Au moment où le Code pénal continue d'être débattu au sein du gouvernement et des institutions concernées, le ministre de la Justice, Abdellatif Ouahbi, s'est prononcé sur les questions qui fâchent. Libertés individuelles, pudeur publique, enrichissement illicite... le ministre a clarifié sa pensée lors d'une récente interview. Détails. Jusqu'à présent, le ministère de la Justice n'a pas encore levé le voile sur la réforme du Code pénal qui continue de susciter le débat au sein du gouvernement. Le ministre de tutelle, Abdellatif Ouahbi, a dit avoir finalisé le texte qui, actuellement, est soumis à l'ensemble des départements ministériels et des institutions concernées. Bien que le flou continue d'entourer la mouture finale de texte très attendu, le ministre a montré le bout du nez, en donnant des indices de ce à quoi ressembleront les nouveaux ajustements de la loi pénale.
Dans une interview accordée à la chaîne « Al Arabia », le ministre, qui se dit libéral et progressiste, s'est épanché au sujet de cette réforme qui suscite l'attention publique tant les sujets mis sur la table sont sensibles.
Concernant l'épineuse question des libertés individuelles et leur place au sein du nouveau corpus pénal, Abdellatif Ouahbi, a fait clairement savoir que quelques actes qui relèvent des libertés des individuelles seront décriminalisés, sans préciser lesquels.

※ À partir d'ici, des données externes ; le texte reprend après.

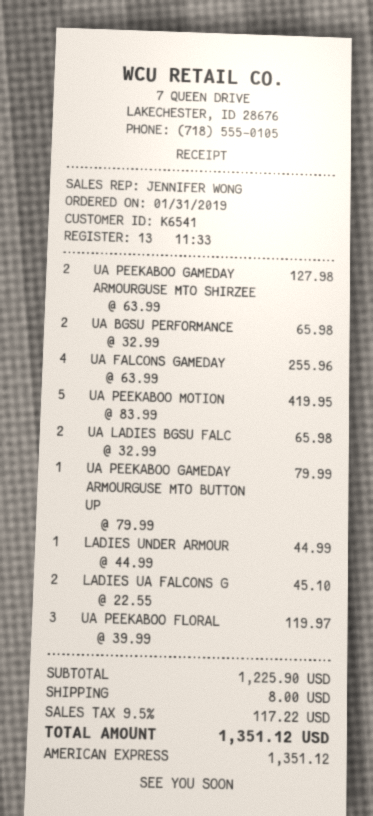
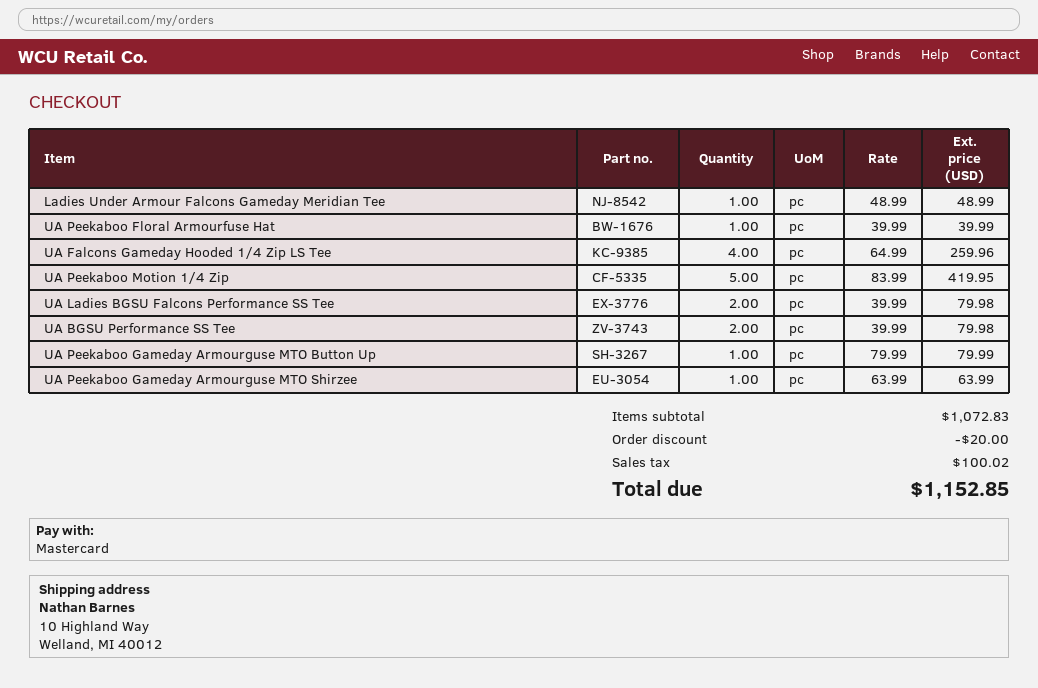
payment method: American Express -> Mastercard
UA PEEKABOO GAMEDAY ARMOURGUSE MTO SHIRZEE: 2 x 63.99 = 127.98 -> 1 x 63.99 = 63.99
UA BGSU PERFORMANCE: 2 x 32.99 = 65.98 -> 2 x 39.99 = 79.98
UA FALCONS GAMEDAY: 4 x 63.99 = 255.96 -> 4 x 64.99 = 259.96
UA LADIES BGSU FALC: 2 x 32.99 = 65.98 -> 2 x 39.99 = 79.98
LADIES UNDER ARMOUR: 1 x 44.99 = 44.99 -> 1 x 48.99 = 48.99
LADIES UA FALCONS G: 2 x 22.55 = 45.10 -> none
UA PEEKABOO FLORAL: 3 x 39.99 = 119.97 -> 1 x 39.99 = 39.99
subtotal: 1225.90 -> 1072.83
discount: none -> 20.00
shipping: 8.00 -> none
tax: 117.22 -> 100.02
total: 1351.12 -> 1152.85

C'est cet aspect-là de la réforme qui suscite le plus de débat, et parfois de polémiques. Jusqu'à présent, le débat continue et rien n'indique qu'il y a un consensus entre les partis de la majorité à ce sujet. Dans une interview accordée à nos confrères de Hespress, le ministre de l'Industrie et du Commerce, Ryad Mezzour a suscité plusieurs réactions lorsqu'il a indiqué que la réforme du Code pénal ne doit pas se faire à l'encontre des « constantes de la Nation ».
Libertés individuelles : que faire ?
Le ministre a saisi son passage sur le plateau de la chaîne arabe pour clarifier sa pensée. « Il faut contrôler les libertés individuelles dans l'espace public et non pas dans l'espace privé », a -t-il tranché, sans laisser échapper cette occasion pour adresser une piqûre de rappel à ses opposants conservateurs. « Contrairement à ce que préconisent certains qui veulent entrer au sein des domiciles des gens et violer leur intimité, je suis contre cette façon de voir les choses », a-t-il poursuivi, rappelant, en revanche, qu'il est important de fixer des règles dans l'espace public en ce qui concerne les outrages à la pudeur.
En effet, la réforme du code pénal suscite depuis des années la question des relations extra-conjugales et les rapports librement consentis. Aujourd'hui, le débat est focalisé surtout sur l'article 490 qui sanctionne les relations sexuelles hors mariage.
Au-delà des libertés individuelles, plusieurs actes criminalisés dans le Code pénal actuel devront être supprimés dans la nouvelle loi, a fait savoir le ministre. Il n'en a pas cité d'exemples précis, préférant les dévoiler le moment opportun.
Et l'enrichissement illicite ?
Par ailleurs, la question de l'enrichissement illicite constitue toujours une pomme de discorde. Depuis sa prise de fonction, le ministre de la Justice s'est montré réticent à intégrer cette peine dans le Code pénal sous prétexte qu'elle va à l'encontre des garanties de la protection de la présomption d'innocence. Interrogé sur ce sujet, Ouahbi a expliqué que cette peine est susceptible d'être exploitée pour des règlements de compte et pourrait aboutir à l'emprisonnement de personnes innocentes. « Il faut qu'il y ait des garanties solides pour prouver l'enrichissement illicite. Il est risqué de donner plus de prérogatives aux autorités dans ce domaine parce que cela peut nous conduire vers des abus de la présomption d'innocence que la Constitution garantit pour tous les citoyens », a-t-il plaidé.
Pour rappel, le gouvernement a d'ores et déjà adopté la loi relative aux peines alternatives qui a été élaborée indépendamment de la réforme du Code pénal, même si les ajustements qui ont été introduits seront ensuite réintégrés dans le Code pénal. Le ministère de tutelle, qui est en cours de révision de plusieurs textes judiciaires, tels que la procédure pénale, n'a pas encore défini un calendrier clair concernant l'annonce de ces textes très attendus.